[Assignment]:
Instruction for the entries that follow: retype exactly the lines from the line with "Blood flow nitric" to the line with "total: 273.60 -> 260.89", both included, and omit all others.

Start of Material supplied

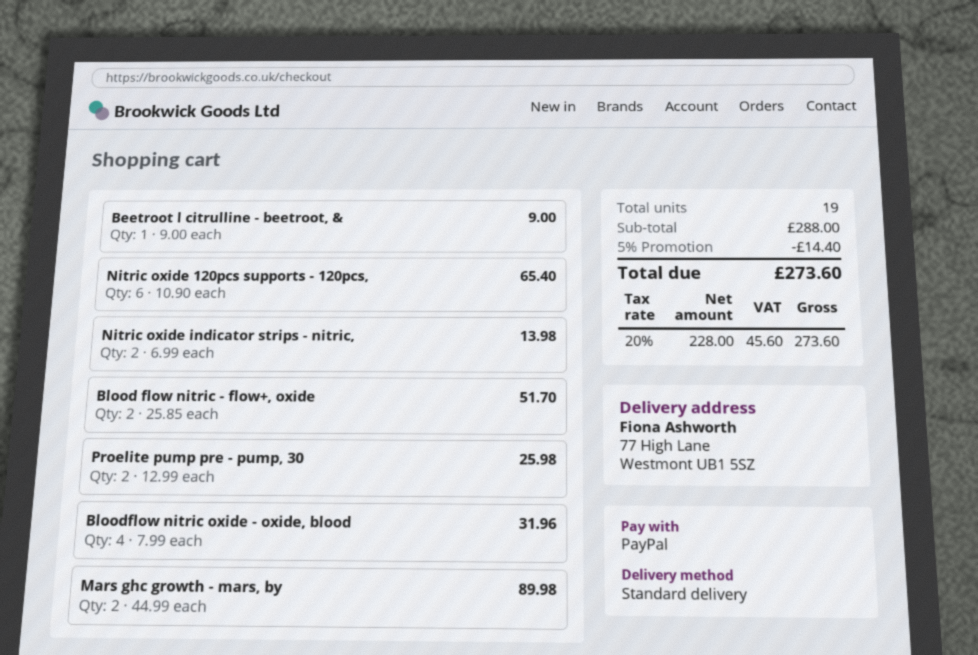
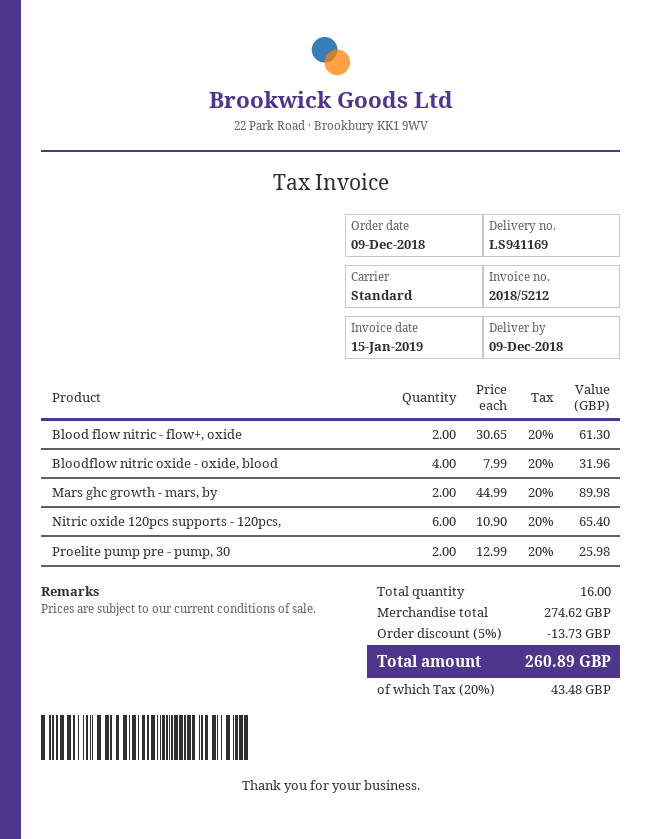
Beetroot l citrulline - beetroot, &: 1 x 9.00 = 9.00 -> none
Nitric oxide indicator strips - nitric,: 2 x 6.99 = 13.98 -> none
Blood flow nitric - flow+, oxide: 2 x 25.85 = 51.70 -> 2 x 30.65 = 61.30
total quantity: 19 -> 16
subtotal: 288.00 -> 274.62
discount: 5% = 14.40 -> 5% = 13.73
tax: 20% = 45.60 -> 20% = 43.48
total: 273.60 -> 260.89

End of Material supplied
Start of Material supplied

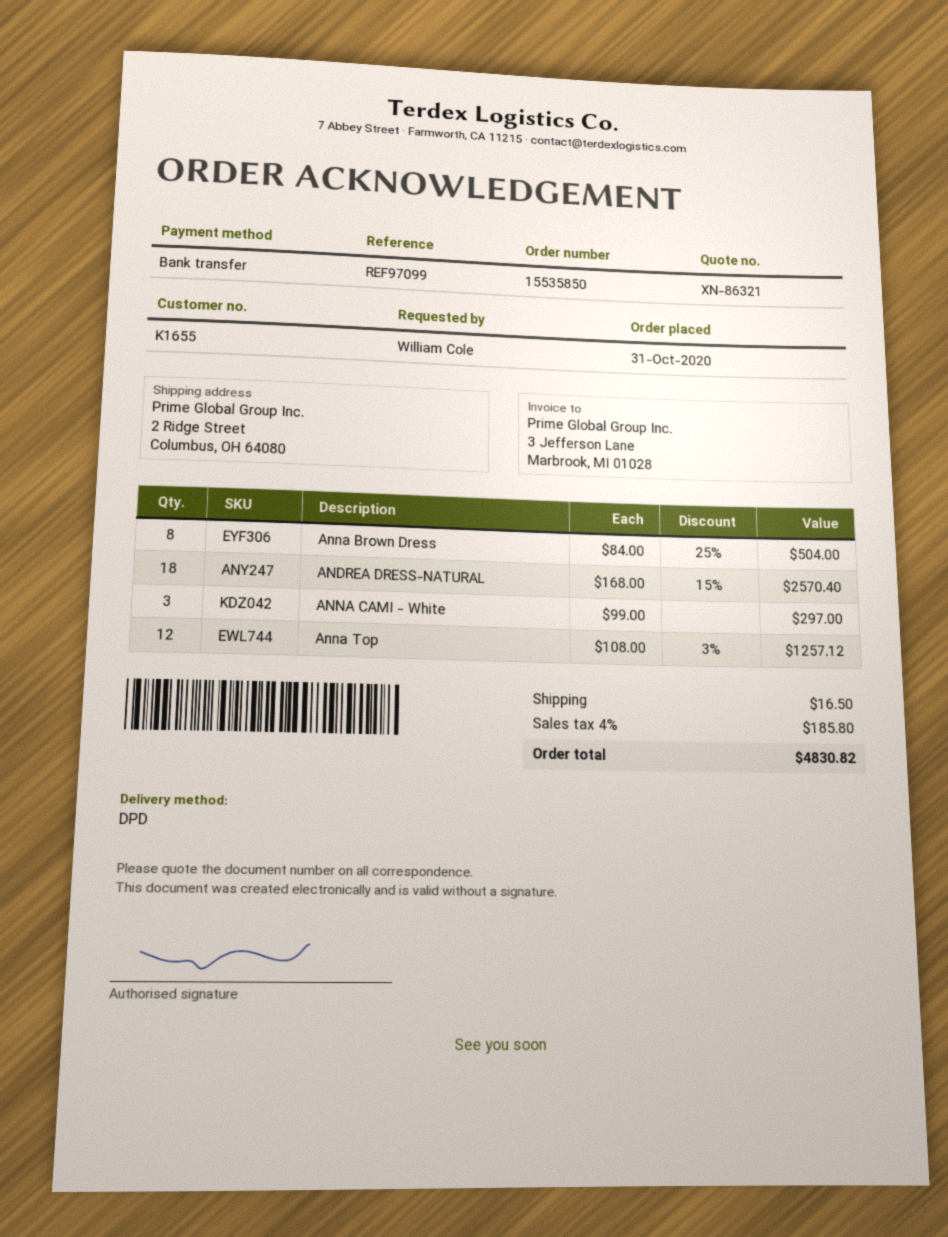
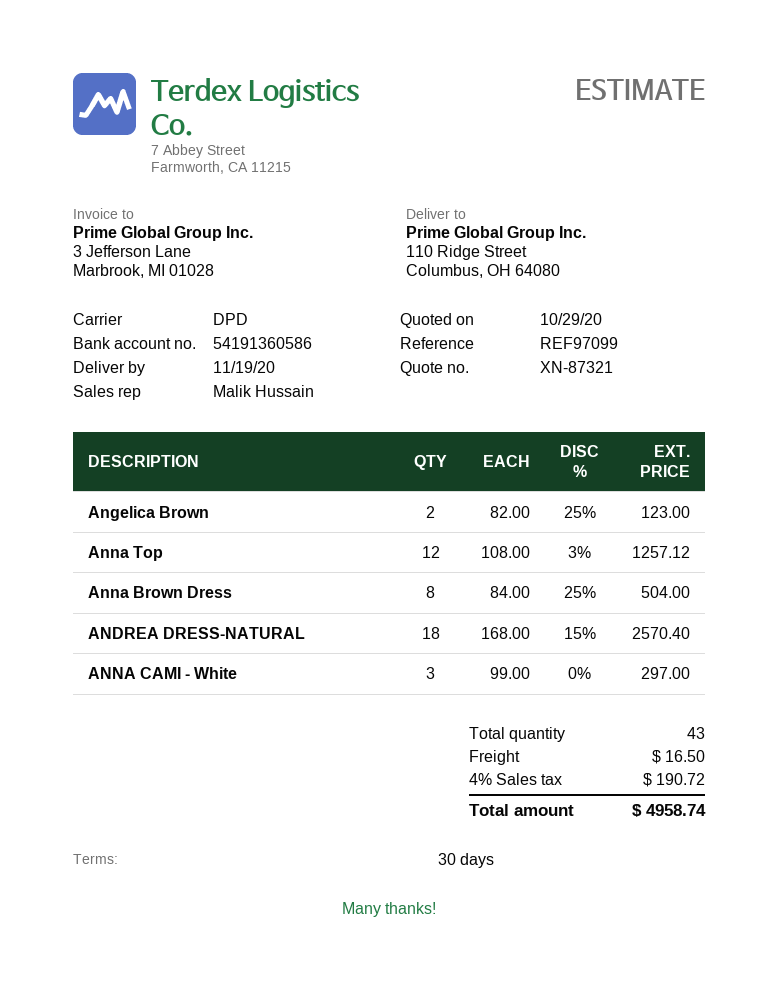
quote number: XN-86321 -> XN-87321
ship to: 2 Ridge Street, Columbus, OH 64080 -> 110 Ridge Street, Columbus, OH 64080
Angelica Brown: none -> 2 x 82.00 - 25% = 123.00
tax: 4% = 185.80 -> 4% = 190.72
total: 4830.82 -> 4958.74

End of Material supplied
Start of Material supplied

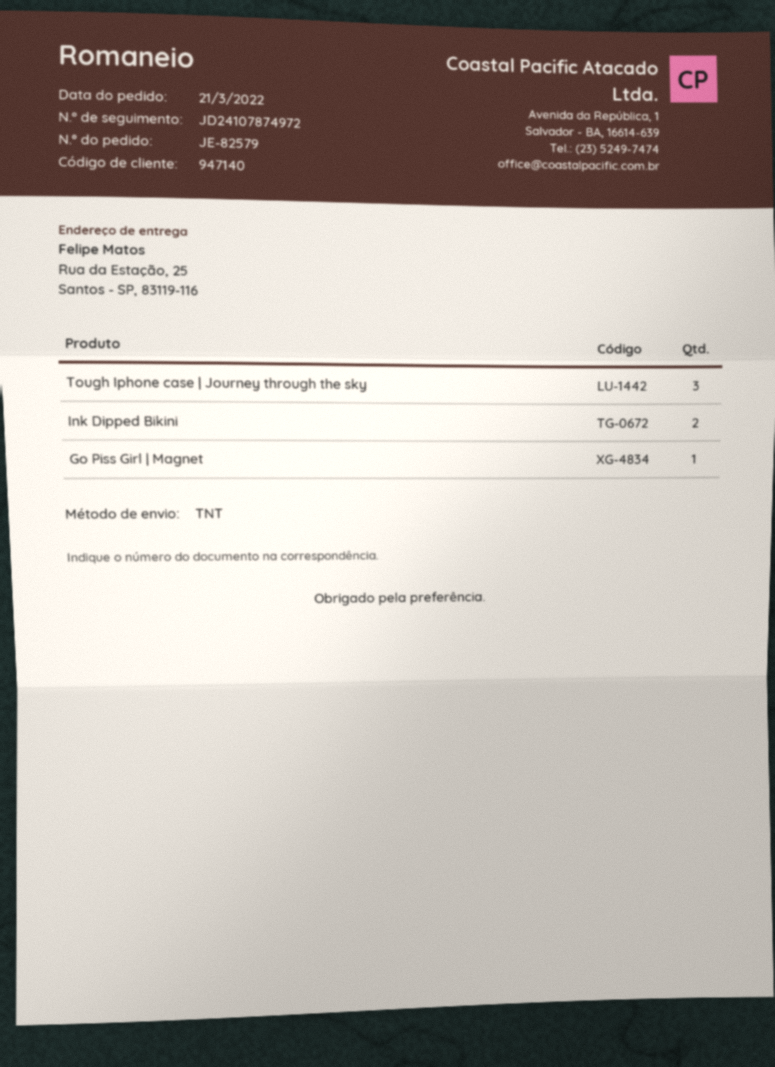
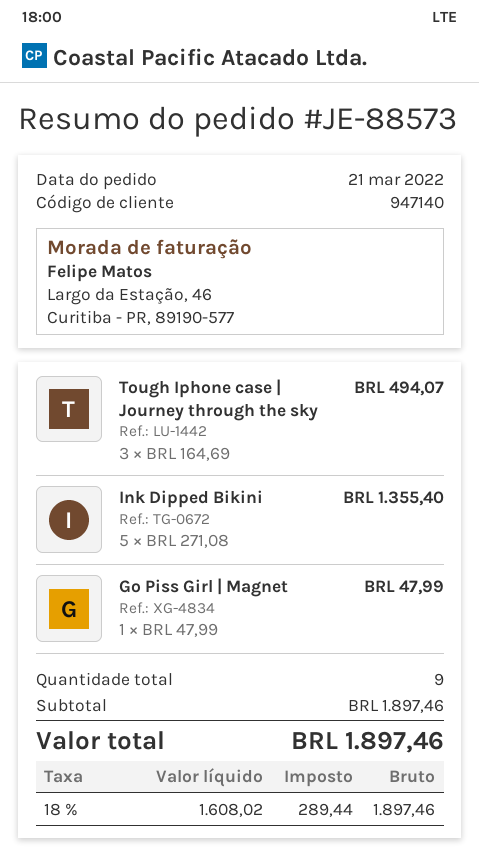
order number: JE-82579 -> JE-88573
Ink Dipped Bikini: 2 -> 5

End of Material supplied

[Finished exercise]:
Blood flow nitric - flow+, oxide: 2 x 25.85 = 51.70 -> 2 x 30.65 = 61.30
total quantity: 19 -> 16
subtotal: 288.00 -> 274.62
discount: 5% = 14.40 -> 5% = 13.73
tax: 20% = 45.60 -> 20% = 43.48
total: 273.60 -> 260.89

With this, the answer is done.